Medicare Treats Tissue Adhesives Differently
Published on Fri Nov 01, 2002
CPT treats tissue adhesives identically to stitches or staples, allowing 12001-13160 to report wound closure/repairs using tissue adhesives alone or in combination with other closure methods. Under Medicare guidelines, however, if the surgeon uses tissue adhesives solely when repairing a wound, 12001-13160 are inappropriate. Rather, CMS has designated HCPCS code G0168 (Wound closure utilizing tissue adhesive[s] only) to report such procedures. G0168 reimburses at a lower rate than simple repair codes. The CMS Final Rule published November 1999 said that the relative value units for G0168 were based on the value of a level-two established patient visit (99212, Office or other outpatient visit for the evaluation and management of an established patient ...) with the price of the tissue adhesive added as a practice expense.

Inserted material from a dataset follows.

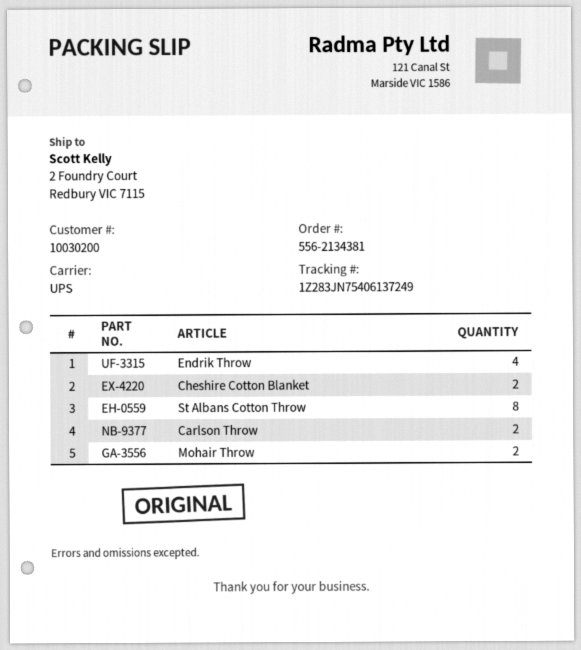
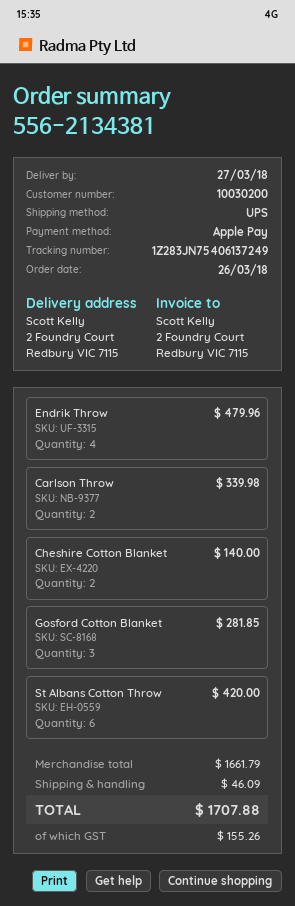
St Albans Cotton Throw: 8 -> 6
Mohair Throw: 2 -> none
Gosford Cotton Blanket: none -> 3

The Final Rule stated that G0168's lower value was justified because "many of these wounds could have been closed by Steri-strips, a service that is also coded with evaluation and management, rather than a simple repair."
In addition, G0168 is bundled to all wound repair codes, and you may not report it separately if claiming a code in the 12001-13160 range for the same service date. The AMA, the American College of Surgeons and other physician groups have criticized the CMS guidelines, arguing that G0168 was introduced without consulting either the AMA or the ACS. For the meantime, Medicare payers continue to follow the CMS mandate and insist on G0168 (and lowered reimbursement) for repairs with tissue adhesives only.